= Required action =
Quote all of the data that follows exactly as written, skipping the images.
═══ Material supplied
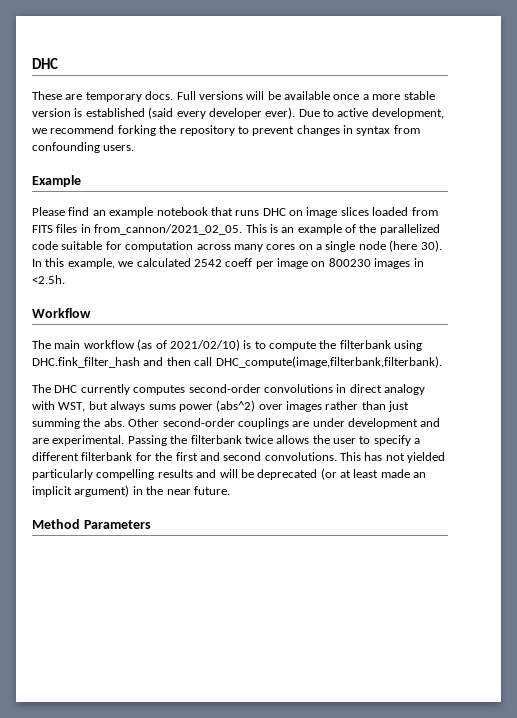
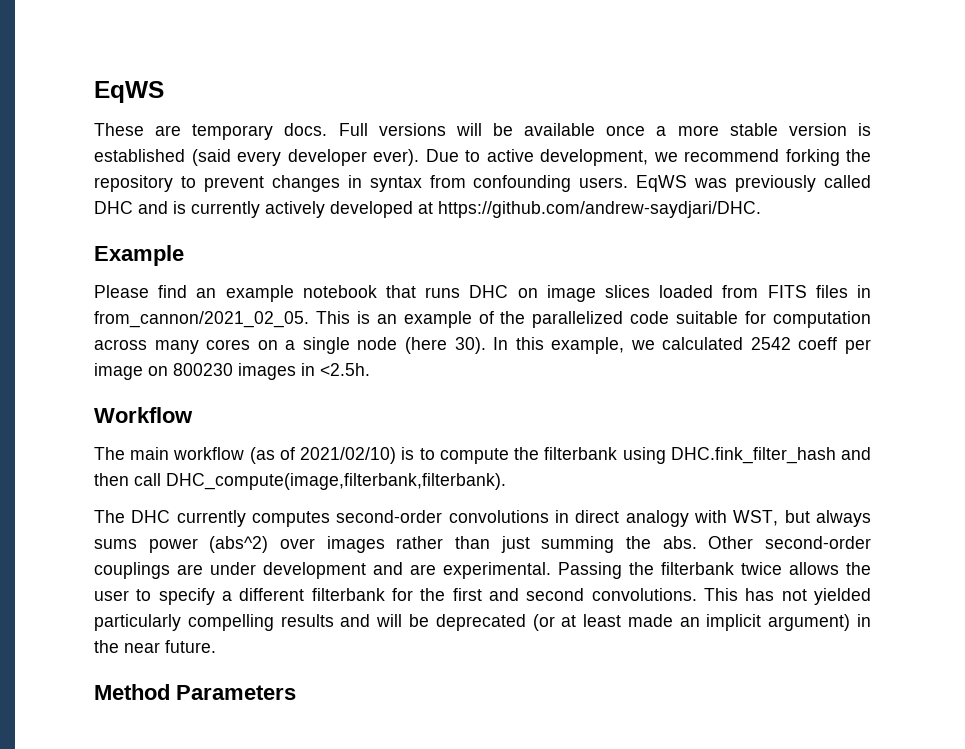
[32,58,58,69] DHC -> [94,81,164,103] EqWS
(135, 148) none -> [636,175,871,192] [94,201,761,218] EqWS was previously called DHC and is currently actively developed at https://github.com/andrew-saydjari/DHC.

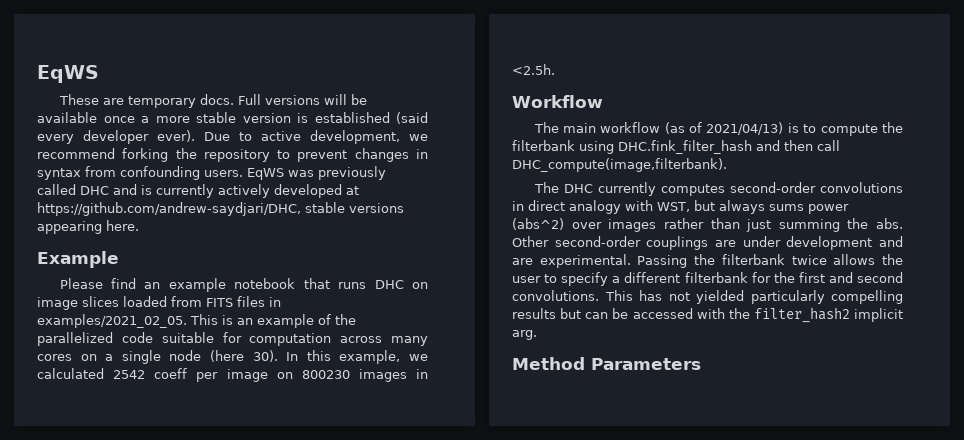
[438,201,761,218] https://github.com/andrew-saydjari/DHC. -> [37,202,404,216] [37,220,139,234] https://github.com/andrew-saydjari/DHC, stable versions appearing here.
[94,311,309,328] from_cannon/2021_02_05. -> [37,314,187,328] examples/2021_02_05.
[300,447,397,464] 2021/02/10) -> [706,122,784,135] 2021/04/13)
[166,473,506,490] DHC_compute(image,filterbank,filterbank). -> [512,158,727,172] DHC_compute(image,filterbank).
[340,614,872,631] [94,640,216,653] and will be deprecated (or at least made an implicit argument) in the near future. -> [560,307,903,323] [512,330,537,340] but can be accessed with the filter_hash2 implicit arg.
══════
= Exercise output =
[32,58,58,69] DHC -> [94,81,164,103] EqWS
(135, 148) none -> [636,175,871,192] [94,201,761,218] EqWS was previously called DHC and is currently actively developed at https://github.com/andrew-saydjari/DHC.

[438,201,761,218] https://github.com/andrew-saydjari/DHC. -> [37,202,404,216] [37,220,139,234] https://github.com/andrew-saydjari/DHC, stable versions appearing here.
[94,311,309,328] from_cannon/2021_02_05. -> [37,314,187,328] examples/2021_02_05.
[300,447,397,464] 2021/02/10) -> [706,122,784,135] 2021/04/13)
[166,473,506,490] DHC_compute(image,filterbank,filterbank). -> [512,158,727,172] DHC_compute(image,filterbank).
[340,614,872,631] [94,640,216,653] and will be deprecated (or at least made an implicit argument) in the near future. -> [560,307,903,323] [512,330,537,340] but can be accessed with the filter_hash2 implicit arg.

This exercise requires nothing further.